• DATA TO USE:
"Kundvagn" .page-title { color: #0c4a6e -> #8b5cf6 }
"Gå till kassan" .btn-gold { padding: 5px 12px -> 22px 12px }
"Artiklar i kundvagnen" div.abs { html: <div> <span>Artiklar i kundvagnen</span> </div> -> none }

* * *

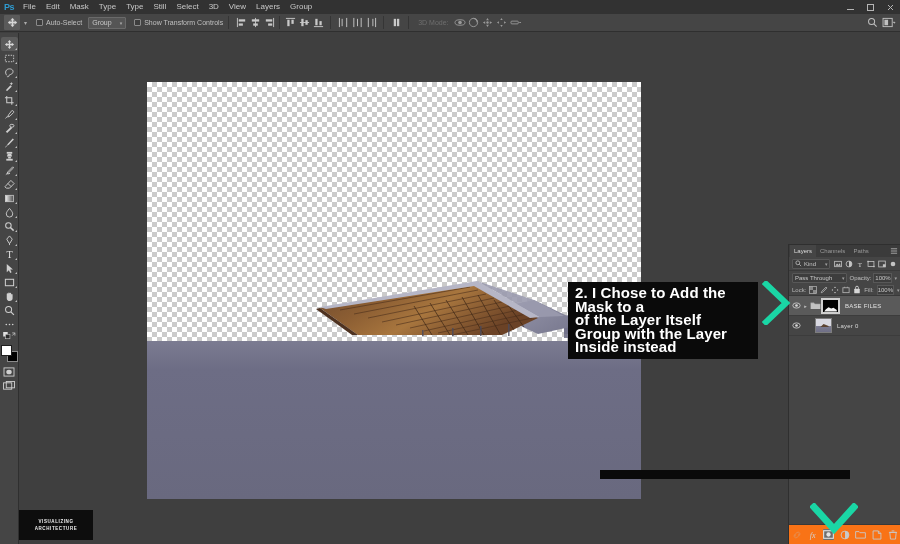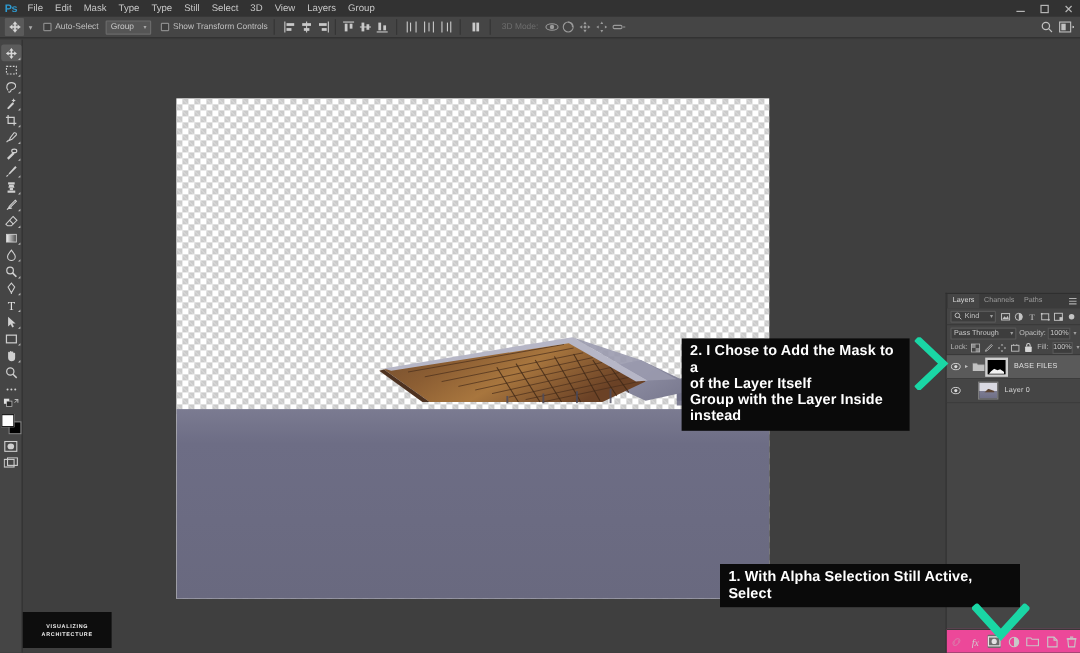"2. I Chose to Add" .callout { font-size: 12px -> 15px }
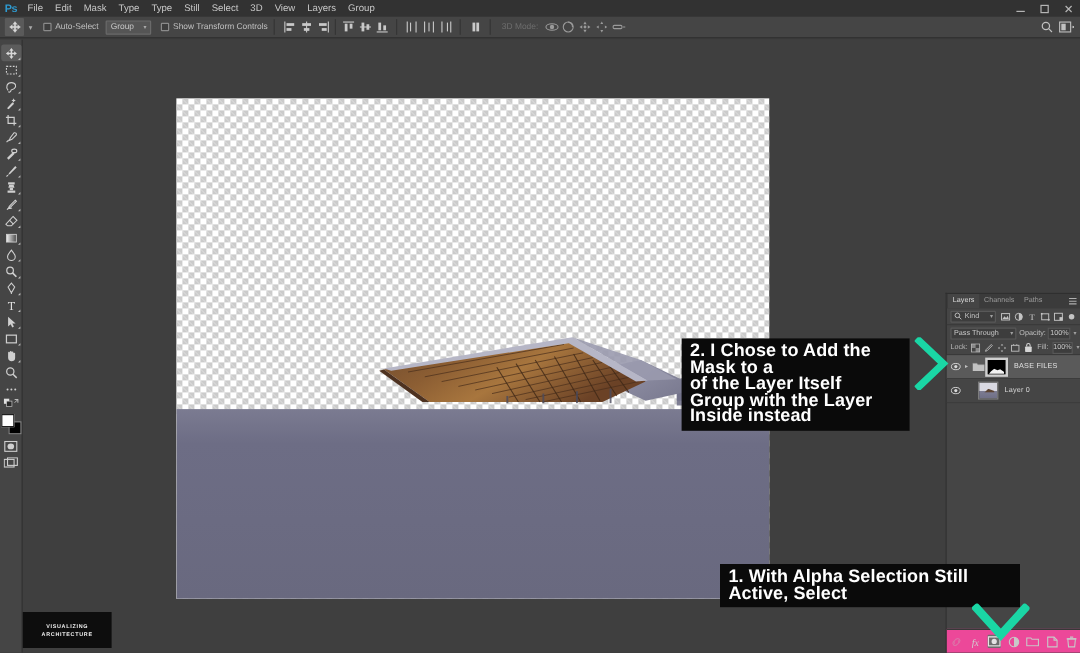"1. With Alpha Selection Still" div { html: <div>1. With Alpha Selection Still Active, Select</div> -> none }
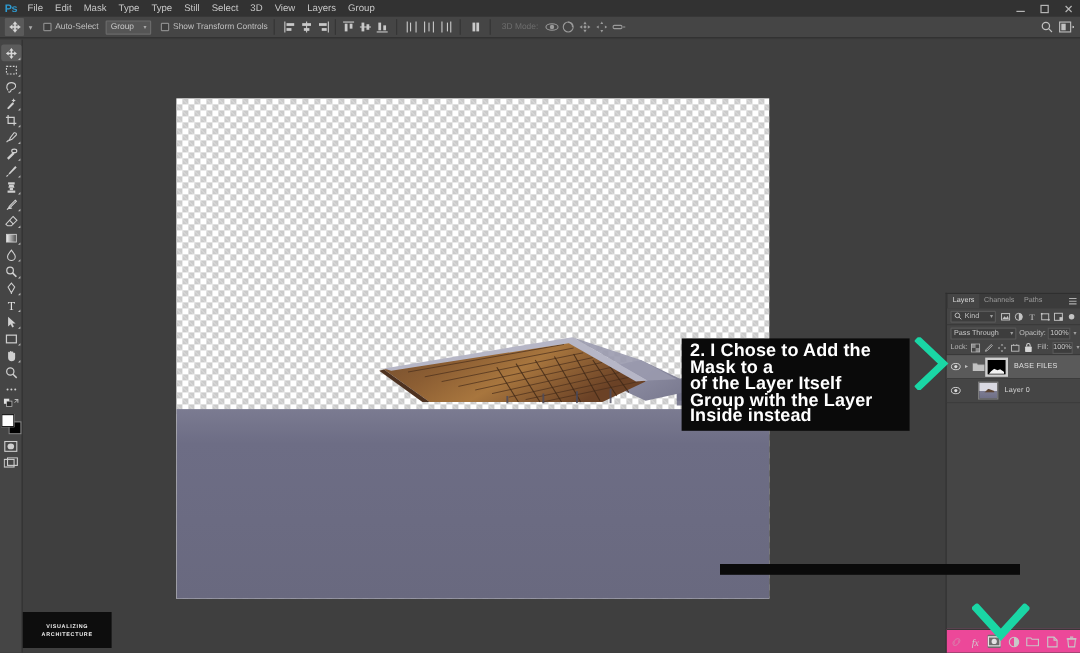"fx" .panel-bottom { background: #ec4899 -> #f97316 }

• TASK TO COMPLETE:
Only one part of the material above is wanted: the lines from the one with "font-size: 12px ->" up to and including the one with "background: #ec4899 ->". Please copy them exactly, pictures left out.

• ANSWER TO THE EXERCISE:
"2. I Chose to Add" .callout { font-size: 12px -> 15px }
"1. With Alpha Selection Still" div { html: <div>1. With Alpha Selection Still Active, Select</div> -> none }
"fx" .panel-bottom { background: #ec4899 -> #f97316 }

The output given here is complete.